Я был совершенно уверен, что кое-какую полезную информацию она некогда от него уже получила. Может быть, он даже сегодня уже обмолвился о моей забавной просьбе найти всех инженеров, имевших отношение к дворцовому комплексу. Сочтет ли она это за нечто более интересное, чем счел он сам? Впрочем, он мог и не говорить об этом, ведь здоровье полковника Крейга тема слишком волнующая, чтобы вспоминать о посторонних сущих пустяках. А если я спрошу его об этом впрямую, вот тогда и он заинтересуется, и может по чистой случайности наломать дров. Собственно, как он выдал себя сейчас — мне, ничего об этом не подозревая.

— Что ж, пригласите ее в гостевую приемную через… — я глянул на часы, — десять минут. Распорядитесь, чтобы туда принесли свежий терро и десерты. А также бокалы и графин с легким вином. Только не цветочным — побережемся пыльцы.

Страйкер ухмыльнулся и в его обычно почти бесцветных глазах заплясали искорки:

— Желаете произвести впечатление на даму? Боюсь, я не предупредил — она значительно старше вас.

— Я догадался, раз уж она высокопоставленный офицер Республики, а не монархии вроде нашей, где чин может быть лишь эвфемизмом для происхождения. Тем не менее, вы правы — я желаю произвести впечатление. Раз у меня как раз нет ничего, кроме происхождения.

Страйкер подавил смешок, превратив его в сдержанную улыбку, спрятанную в корректном кивке-полупоклоне.

— Но все-таки не забудьте все полагающиеся сканеры, как бы замечательно вы к ней ни относились. — После прямого напоминания он не сможет пренебречь ими по дружбе.

Страйкер еще раз кивнул, уже без улыбки, и вышел за дверь.

Я проводил его взглядом, прислушиваясь к собственным ощущениям. Верил ли я всерьез, что Солнечная Лига может быть причастна к происшествию с моими родными? И в частности Лидина, как ее персонификация и уже известный враг. Кстати, я ведь могу проигнорировать приличия и избавиться от нее при встрече. Что бы ни последовало дальше, это можно будет замять, объяснить прискорбным недоразумением. Такие дела в наших кругах всегда можно замять. И она знает об этом. И сознательно провоцирует. Проверяет, как далеко она может зайти. Не дальше последней черты, разумеется, как и все мы.
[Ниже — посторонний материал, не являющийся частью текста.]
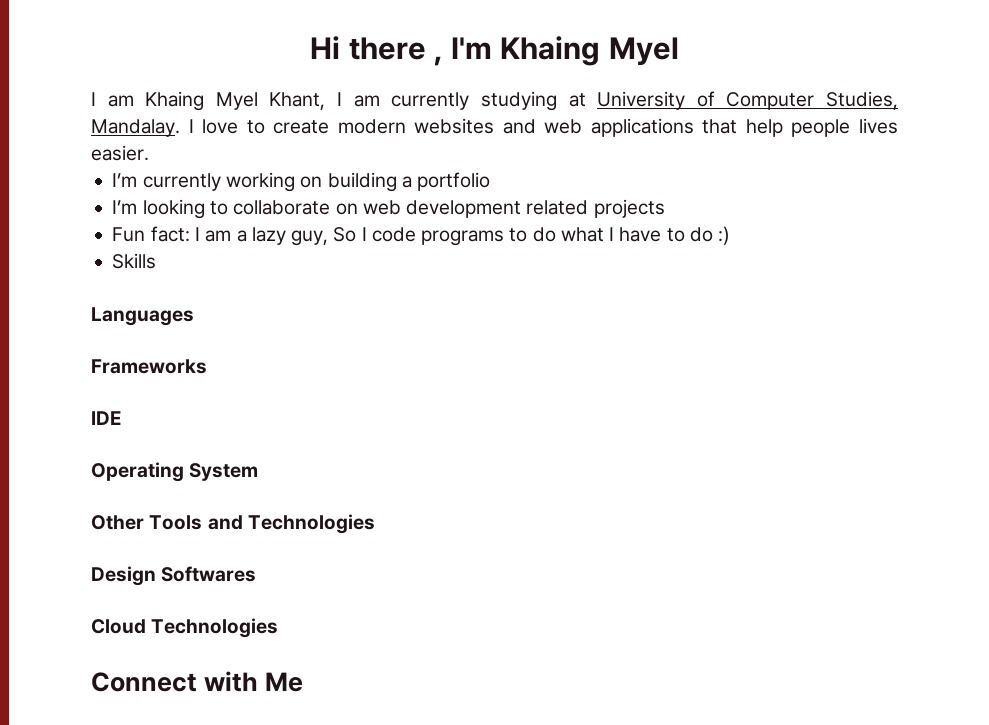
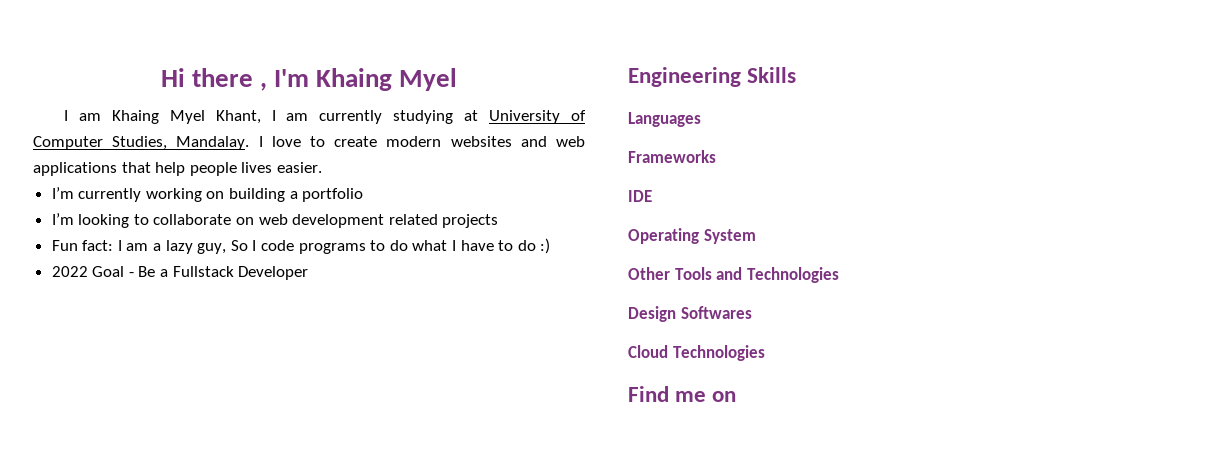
(731, 235) none -> [51,266,309,280] [628,67,741,87] 2022 Goal - Be a Fullstack Developer // Engineering
[91,671,304,692] Connect with Me -> [628,386,737,402] Find me on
Я поднял со стола коммуникатор.

— Вирем? Знаю, что сейчас не ваше дежурство в кои-то веки, но мне нужна ваша помощь. Разыщите экипаж «Горгульи», пусть все будут под защитой, не пускайте к ним никого, в том числе или в особенности полковника Страйкера. Передайте Тарси Карелл, что здесь находится ее мать.

— Мм… в фигуральном смысле? — уточнил Вирем.

— Разумеется, но ей этого говорить не нужно — что фигурально. Она поймет и, надеюсь, будет осторожна.